Lorde begins by explaining that

Much of western European history conditions us to see human differences in simplistic opposition to each other: dominant/subordinate, good/bad, up/down, superior/inferior.

She goes on to explain that those differences are charged. They're traditionally used to dehumanize and oppress people. Lorde speaks from her perspective as a lesbian, black woman, feminist, and socialist—characteristics that she says usually mark her as other, deviant, or wrong. Those groups, she asserts, are often required to be the ones willing to bridge the gap and help the oppressors understand them better. She says:

In other words, it is the responsibility of the oppressed to teach the oppressors their mistakes. I am responsible for educating teachers who dismiss my children's culture in school. Black and Third World people are expected to educate white people as to our humanity. Women are expected to educate men. Lesbians and gay men are expected to educate the heterosexual world.

Lorde explains that this creation of subordinate groups of people is the result of the institutionalized rejection of difference—which is necessary for the profit economy that needs surplus groups of people. She says it has programmed people to respond to difference with fear and loathing. People react to this by ignoring it, destroying it, or imitating it if we think the difference is dominant.

She says the refusal to recognize differences is what separates people.

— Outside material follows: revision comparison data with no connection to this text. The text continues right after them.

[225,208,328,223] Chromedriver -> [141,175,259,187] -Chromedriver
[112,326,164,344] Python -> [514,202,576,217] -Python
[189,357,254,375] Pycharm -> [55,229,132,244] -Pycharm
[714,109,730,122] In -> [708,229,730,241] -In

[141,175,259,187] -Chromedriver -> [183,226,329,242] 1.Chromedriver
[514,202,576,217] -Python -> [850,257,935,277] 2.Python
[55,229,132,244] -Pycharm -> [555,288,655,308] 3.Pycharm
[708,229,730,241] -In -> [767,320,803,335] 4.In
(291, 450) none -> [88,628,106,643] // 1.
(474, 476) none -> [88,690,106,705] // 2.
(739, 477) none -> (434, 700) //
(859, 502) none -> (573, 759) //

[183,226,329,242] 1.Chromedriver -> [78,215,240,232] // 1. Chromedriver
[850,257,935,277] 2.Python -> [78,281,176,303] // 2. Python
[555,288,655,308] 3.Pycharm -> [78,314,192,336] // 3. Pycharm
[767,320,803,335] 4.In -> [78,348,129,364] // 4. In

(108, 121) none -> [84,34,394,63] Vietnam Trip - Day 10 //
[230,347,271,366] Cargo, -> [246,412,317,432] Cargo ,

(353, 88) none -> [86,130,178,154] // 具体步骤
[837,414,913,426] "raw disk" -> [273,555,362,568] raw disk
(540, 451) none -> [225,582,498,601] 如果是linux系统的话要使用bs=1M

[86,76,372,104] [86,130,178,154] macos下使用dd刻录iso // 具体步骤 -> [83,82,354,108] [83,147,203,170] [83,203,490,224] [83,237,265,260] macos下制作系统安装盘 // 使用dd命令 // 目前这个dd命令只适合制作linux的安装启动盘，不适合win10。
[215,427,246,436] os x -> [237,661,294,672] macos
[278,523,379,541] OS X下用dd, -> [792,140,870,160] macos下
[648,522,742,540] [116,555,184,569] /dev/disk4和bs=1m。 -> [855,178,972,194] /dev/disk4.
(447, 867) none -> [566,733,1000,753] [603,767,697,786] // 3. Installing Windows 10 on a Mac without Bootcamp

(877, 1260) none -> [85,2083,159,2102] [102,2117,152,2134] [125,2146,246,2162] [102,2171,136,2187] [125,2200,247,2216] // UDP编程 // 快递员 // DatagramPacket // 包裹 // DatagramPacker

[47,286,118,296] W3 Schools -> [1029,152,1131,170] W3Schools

Lorde explains that this refusal stops us from looking at the differences, how they distort our perception, and how they affect our behavior. She says, for example, that "unacknowledged class differences rob women of each other's energy and creative insight." When a women's magazine decided to publish only prose and reject poetry, Lorde says it showed their lack of understanding. It takes more time to write prose. Poetry, she explains, takes less paper, time, and materials. It's the voice of the poor working class.

Ultimately, Lorde believes that if people acknowledged and celebrated difference, it would be a step toward mobilizing resources and harnessing the energy that real change takes. She says, "Change means growth, and growth can be painful." But it's worth the work it takes. Accepting difference would allow people to better see the problems that face all groups. When difference is acknowledged, understood, and accepted, it benefits all members of society and helps create social change.